## WHAT YOU WILL DO
Write out again, exactly as they stand, the line that includes "Tikka/Sako Slim Muzzle Brake, M18x1" and all remaining lines of the entries.

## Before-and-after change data
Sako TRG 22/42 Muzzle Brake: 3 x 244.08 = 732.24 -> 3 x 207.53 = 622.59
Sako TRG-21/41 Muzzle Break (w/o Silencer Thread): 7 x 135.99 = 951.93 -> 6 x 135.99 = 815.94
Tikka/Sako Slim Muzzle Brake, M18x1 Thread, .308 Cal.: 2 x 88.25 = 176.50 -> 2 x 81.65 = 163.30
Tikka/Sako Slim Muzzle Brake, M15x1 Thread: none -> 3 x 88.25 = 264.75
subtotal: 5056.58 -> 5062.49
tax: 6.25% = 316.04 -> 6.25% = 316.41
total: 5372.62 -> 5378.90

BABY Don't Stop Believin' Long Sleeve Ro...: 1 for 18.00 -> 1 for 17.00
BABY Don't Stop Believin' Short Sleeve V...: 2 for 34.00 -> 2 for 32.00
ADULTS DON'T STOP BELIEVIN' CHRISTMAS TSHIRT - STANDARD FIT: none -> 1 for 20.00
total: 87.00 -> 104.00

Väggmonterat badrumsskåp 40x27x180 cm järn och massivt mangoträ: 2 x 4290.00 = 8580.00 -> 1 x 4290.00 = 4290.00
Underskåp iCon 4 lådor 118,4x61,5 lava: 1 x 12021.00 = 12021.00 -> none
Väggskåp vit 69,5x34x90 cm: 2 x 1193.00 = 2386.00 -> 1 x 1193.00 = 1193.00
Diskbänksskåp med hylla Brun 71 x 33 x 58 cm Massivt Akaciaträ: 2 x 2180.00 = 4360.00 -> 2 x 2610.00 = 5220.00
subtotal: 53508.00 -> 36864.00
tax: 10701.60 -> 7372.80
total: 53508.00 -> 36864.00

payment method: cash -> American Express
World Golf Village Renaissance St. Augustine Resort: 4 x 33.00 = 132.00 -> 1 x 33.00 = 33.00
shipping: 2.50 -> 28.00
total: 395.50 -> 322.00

## EXERCISE ANSWER
Tikka/Sako Slim Muzzle Brake, M18x1 Thread, .308 Cal.: 2 x 88.25 = 176.50 -> 2 x 81.65 = 163.30
Tikka/Sako Slim Muzzle Brake, M15x1 Thread: none -> 3 x 88.25 = 264.75
subtotal: 5056.58 -> 5062.49
tax: 6.25% = 316.04 -> 6.25% = 316.41
total: 5372.62 -> 5378.90

BABY Don't Stop Believin' Long Sleeve Ro...: 1 for 18.00 -> 1 for 17.00
BABY Don't Stop Believin' Short Sleeve V...: 2 for 34.00 -> 2 for 32.00
ADULTS DON'T STOP BELIEVIN' CHRISTMAS TSHIRT - STANDARD FIT: none -> 1 for 20.00
total: 87.00 -> 104.00

Väggmonterat badrumsskåp 40x27x180 cm järn och massivt mangoträ: 2 x 4290.00 = 8580.00 -> 1 x 4290.00 = 4290.00
Underskåp iCon 4 lådor 118,4x61,5 lava: 1 x 12021.00 = 12021.00 -> none
Väggskåp vit 69,5x34x90 cm: 2 x 1193.00 = 2386.00 -> 1 x 1193.00 = 1193.00
Diskbänksskåp med hylla Brun 71 x 33 x 58 cm Massivt Akaciaträ: 2 x 2180.00 = 4360.00 -> 2 x 2610.00 = 5220.00
subtotal: 53508.00 -> 36864.00
tax: 10701.60 -> 7372.80
total: 53508.00 -> 36864.00

payment method: cash -> American Express
World Golf Village Renaissance St. Augustine Resort: 4 x 33.00 = 132.00 -> 1 x 33.00 = 33.00
shipping: 2.50 -> 28.00
total: 395.50 -> 322.00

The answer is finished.